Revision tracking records
--------------------------------------------------
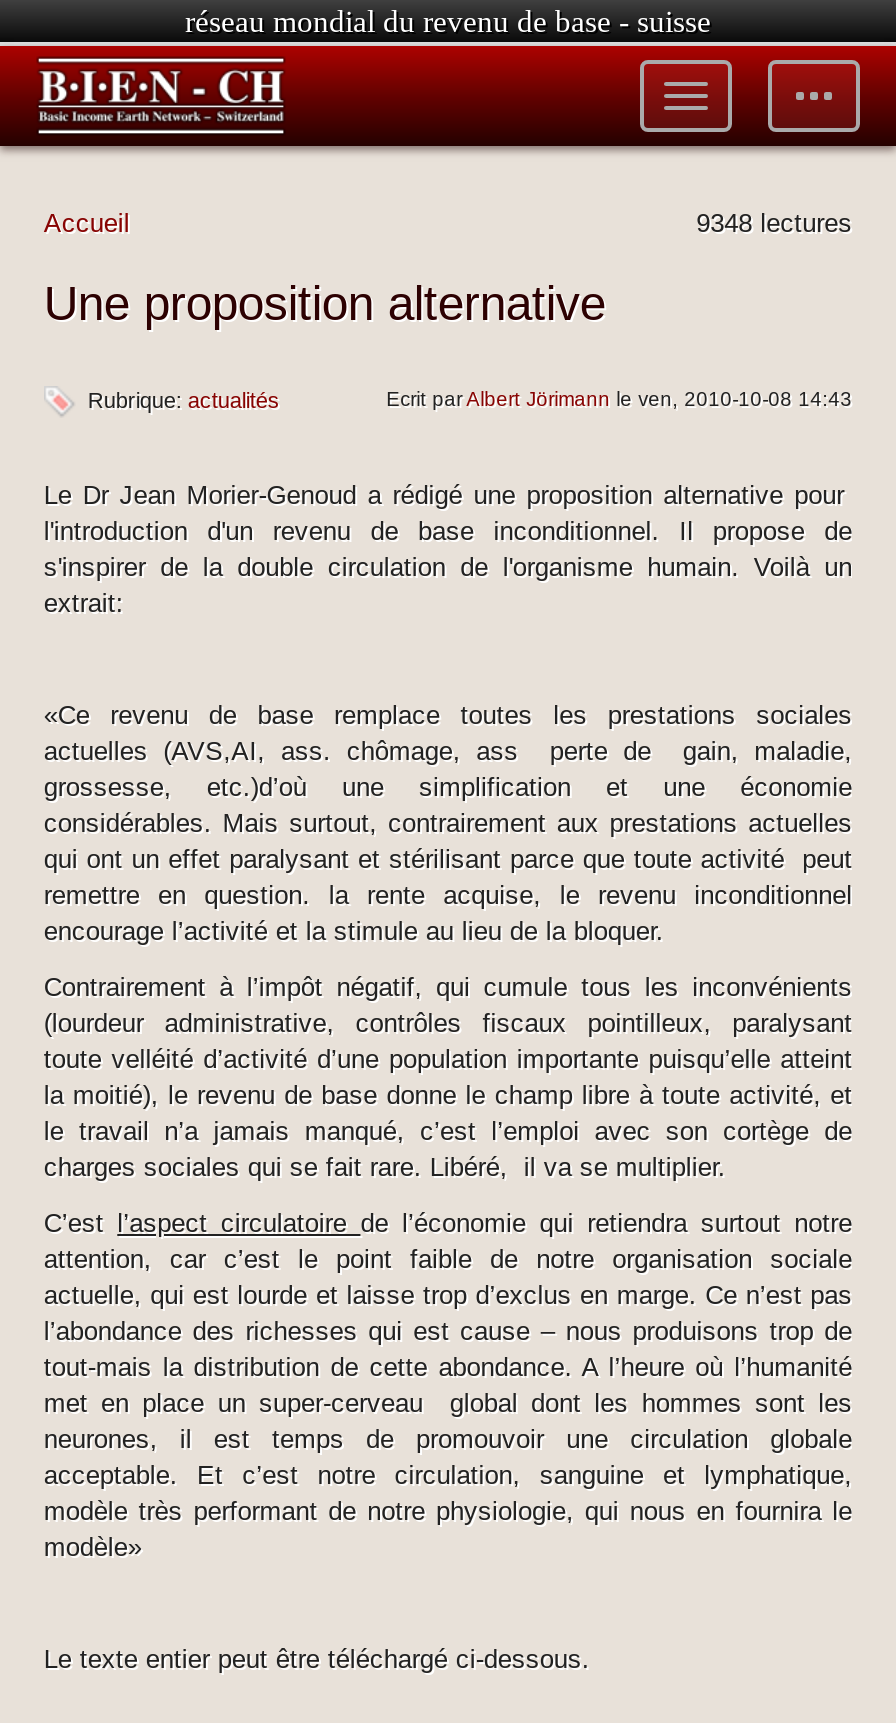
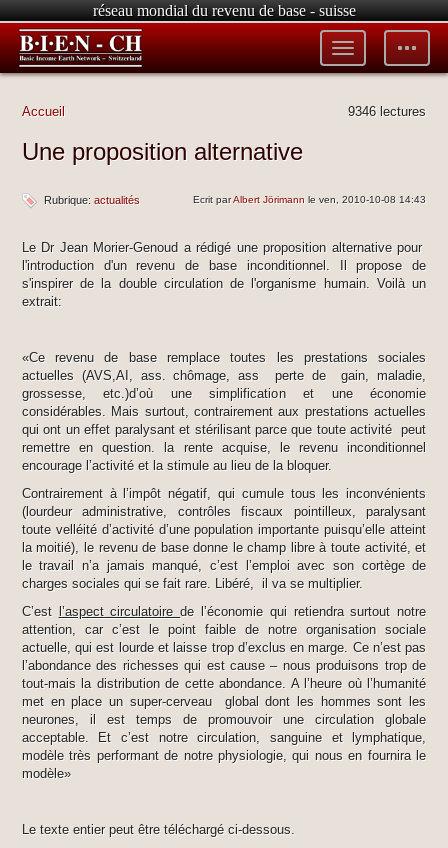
- 9348 lectures
+ 9346 lectures
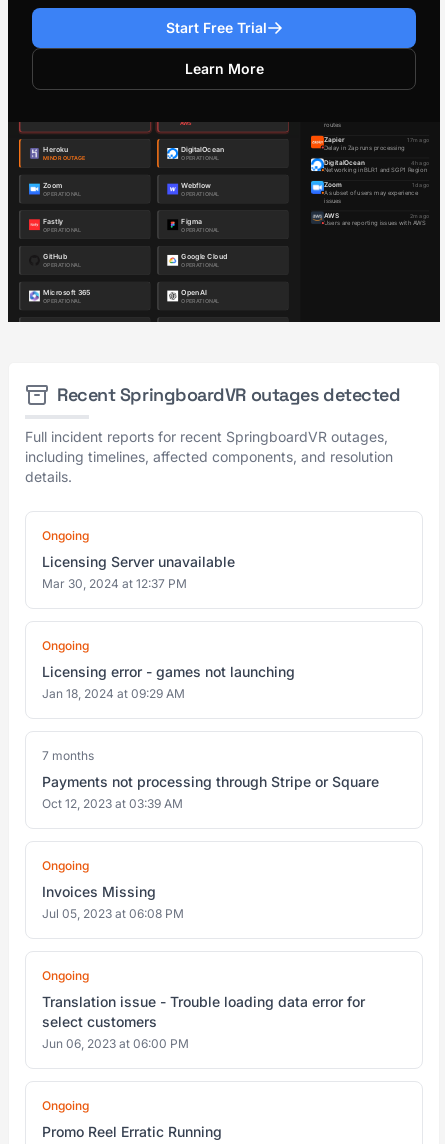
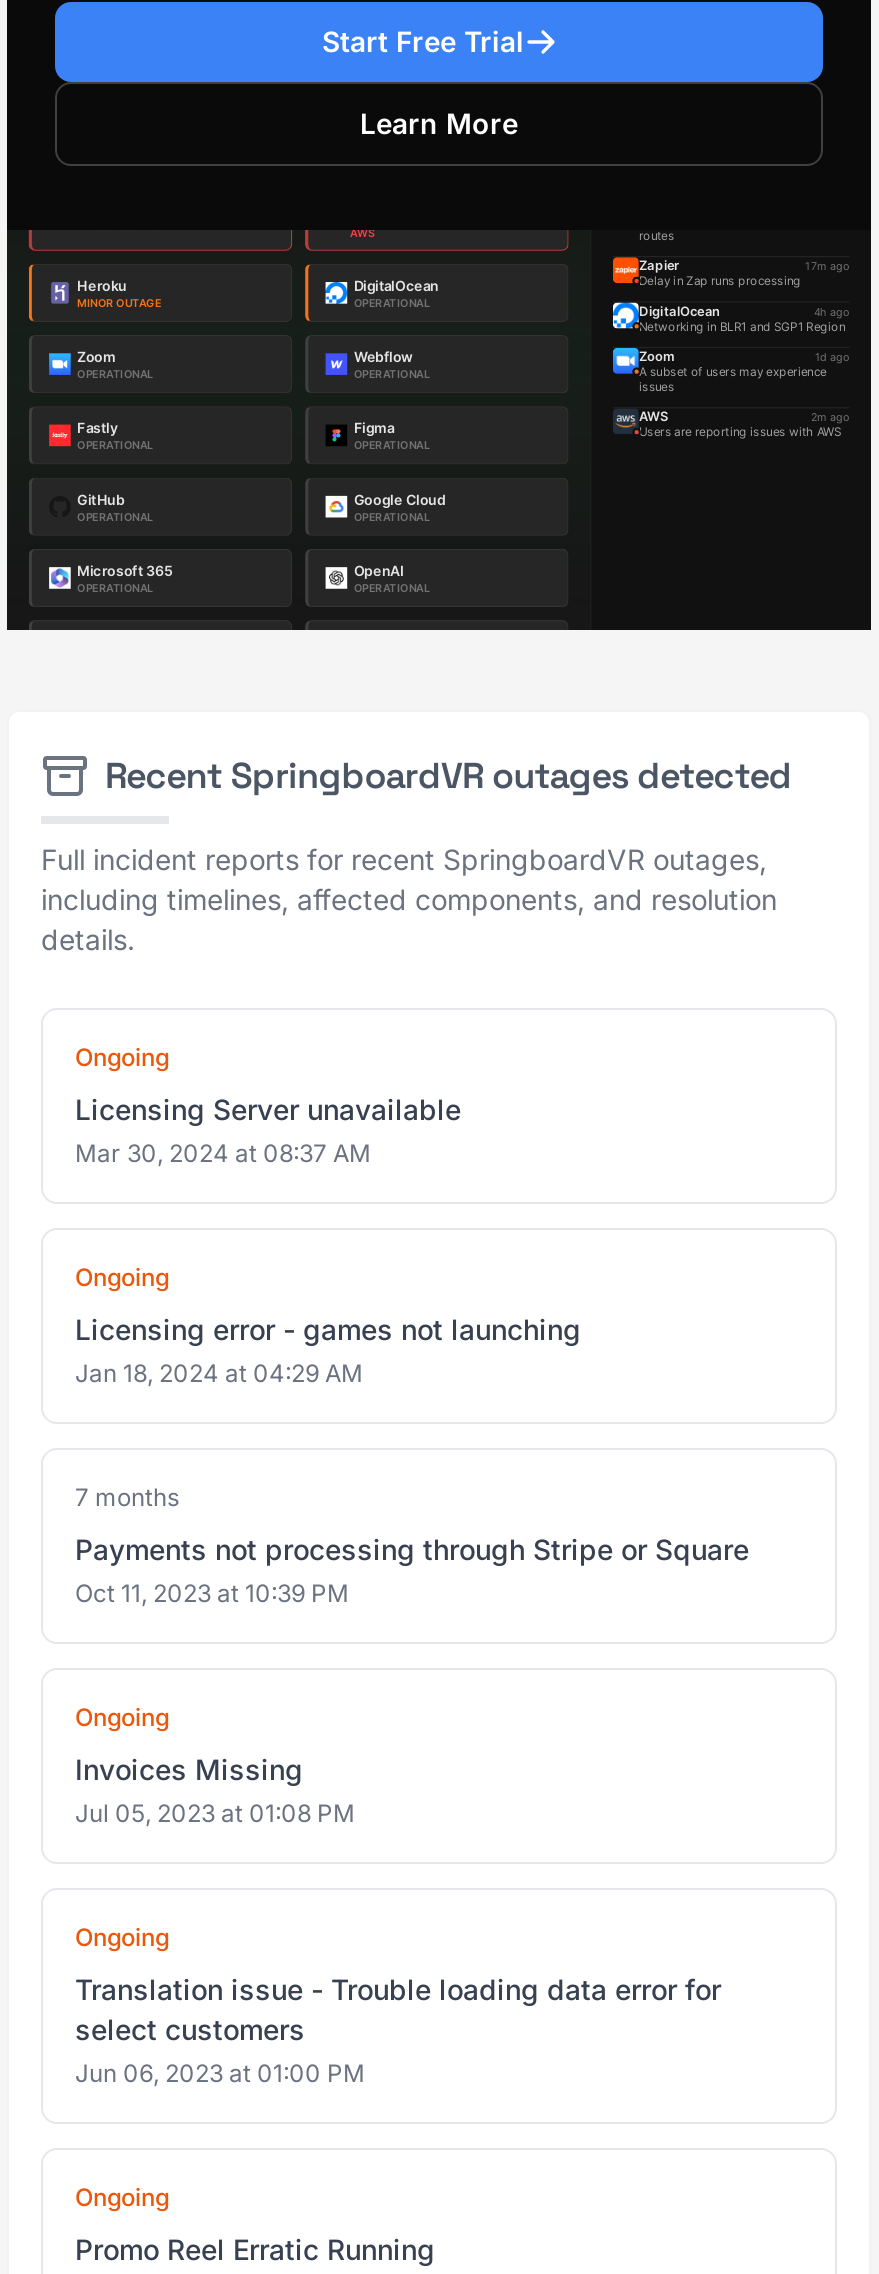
- Mar 30, 2024 at 12:37 PM
+ Mar 30, 2024 at 08:37 AM

- Jan 18, 2024 at 09:29 AM
+ Jan 18, 2024 at 04:29 AM

- Oct 12, 2023 at 03:39 AM
+ Oct 11, 2023 at 10:39 PM

- Jul 05, 2023 at 06:08 PM
+ Jul 05, 2023 at 01:08 PM

- Jun 06, 2023 at 06:00 PM
+ Jun 06, 2023 at 01:00 PM
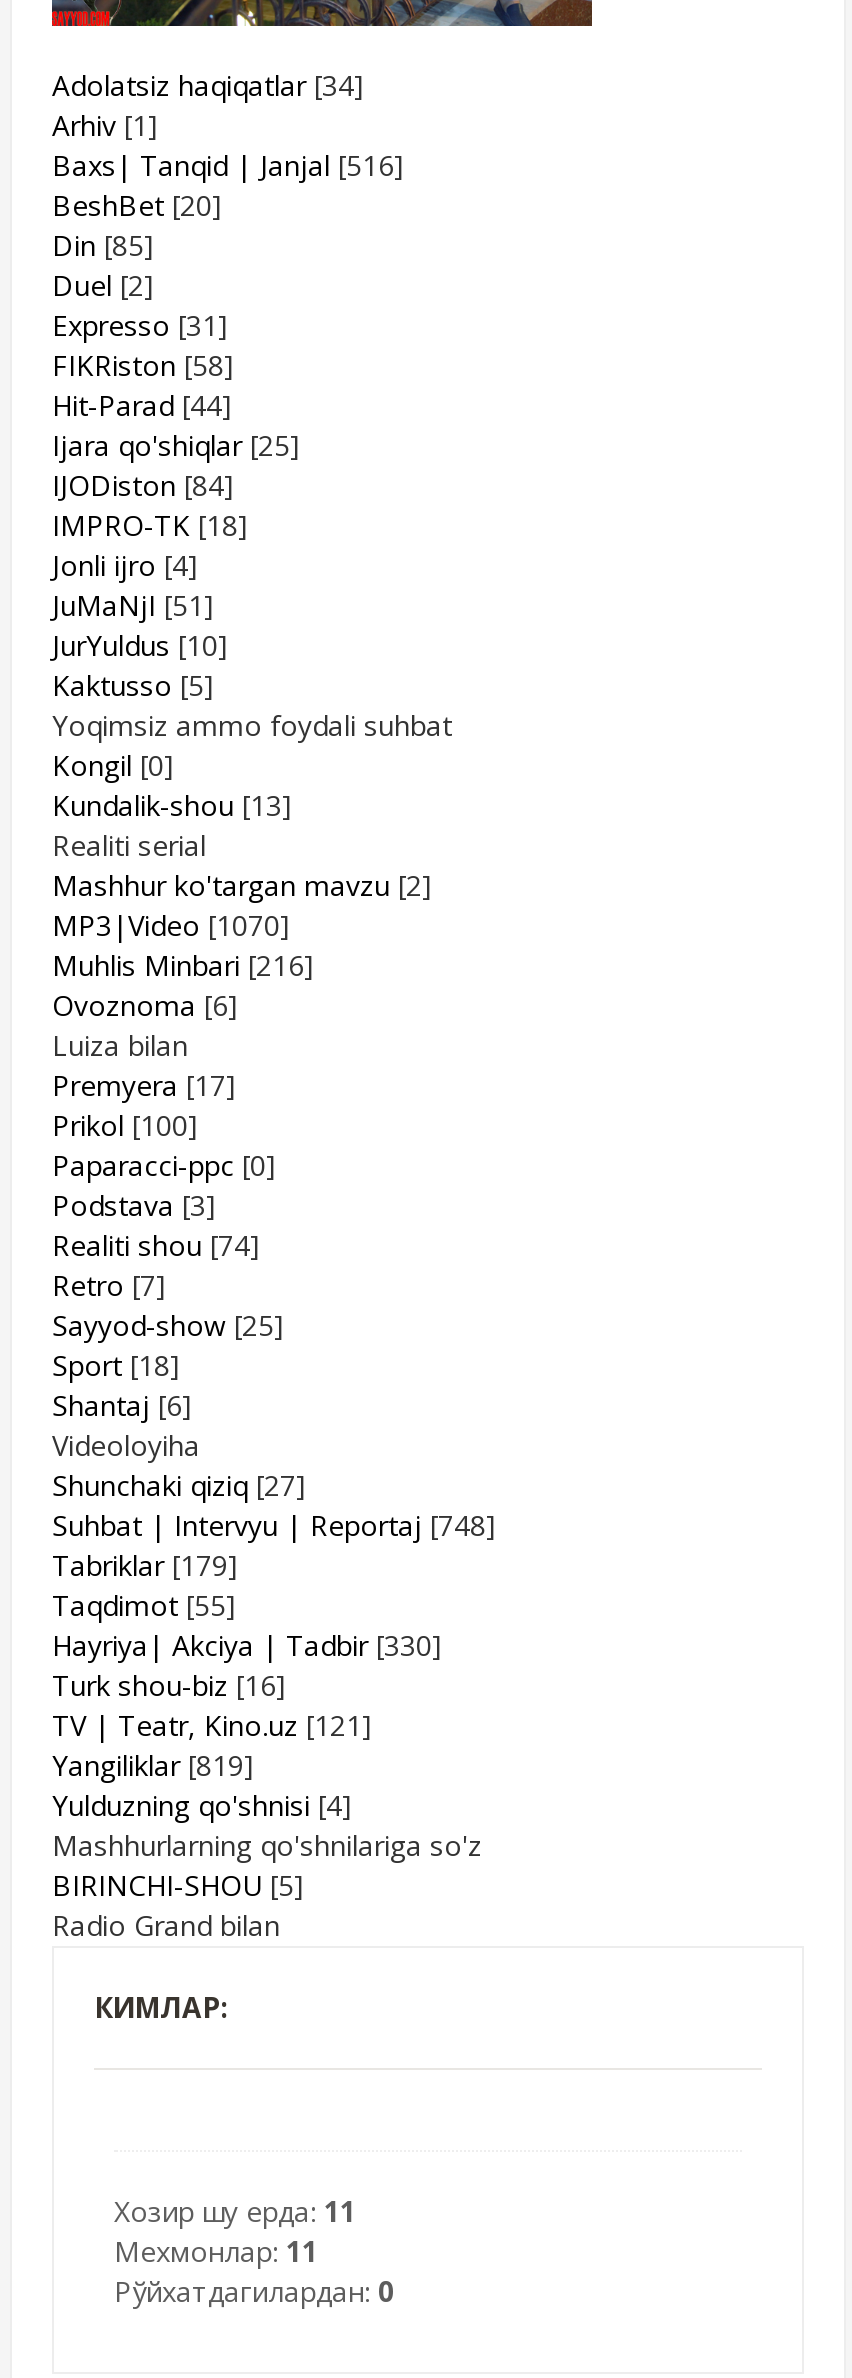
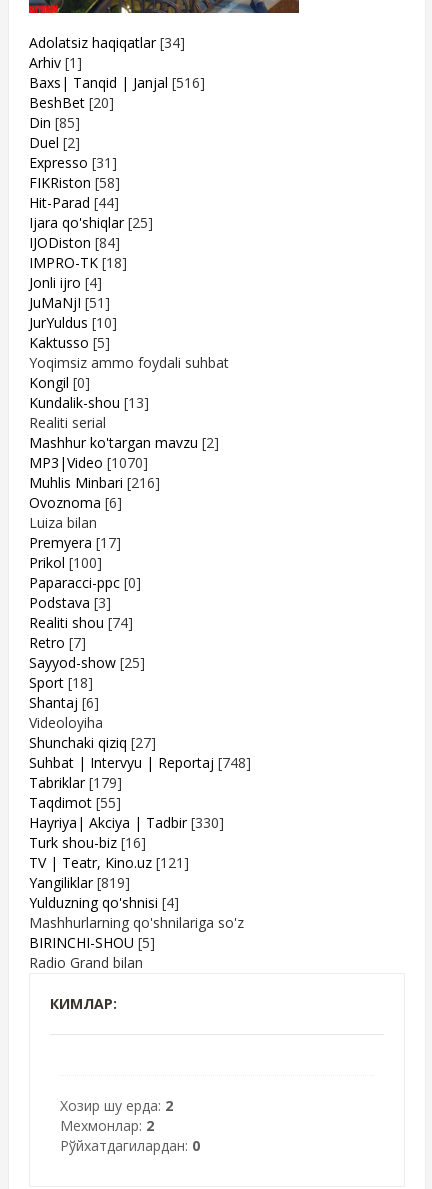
- Хозир шу ерда: 11
+ Хозир шу ерда: 2

- Мехмонлар: 11
+ Мехмонлар: 2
--------------------------------------------------
### Exercise aim
The reply should hold every record, unchanged, and no pictures.

### Response to the exercise
- 9348 lectures
+ 9346 lectures
- Mar 30, 2024 at 12:37 PM
+ Mar 30, 2024 at 08:37 AM

- Jan 18, 2024 at 09:29 AM
+ Jan 18, 2024 at 04:29 AM

- Oct 12, 2023 at 03:39 AM
+ Oct 11, 2023 at 10:39 PM

- Jul 05, 2023 at 06:08 PM
+ Jul 05, 2023 at 01:08 PM

- Jun 06, 2023 at 06:00 PM
+ Jun 06, 2023 at 01:00 PM
- Хозир шу ерда: 11
+ Хозир шу ерда: 2

- Мехмонлар: 11
+ Мехмонлар: 2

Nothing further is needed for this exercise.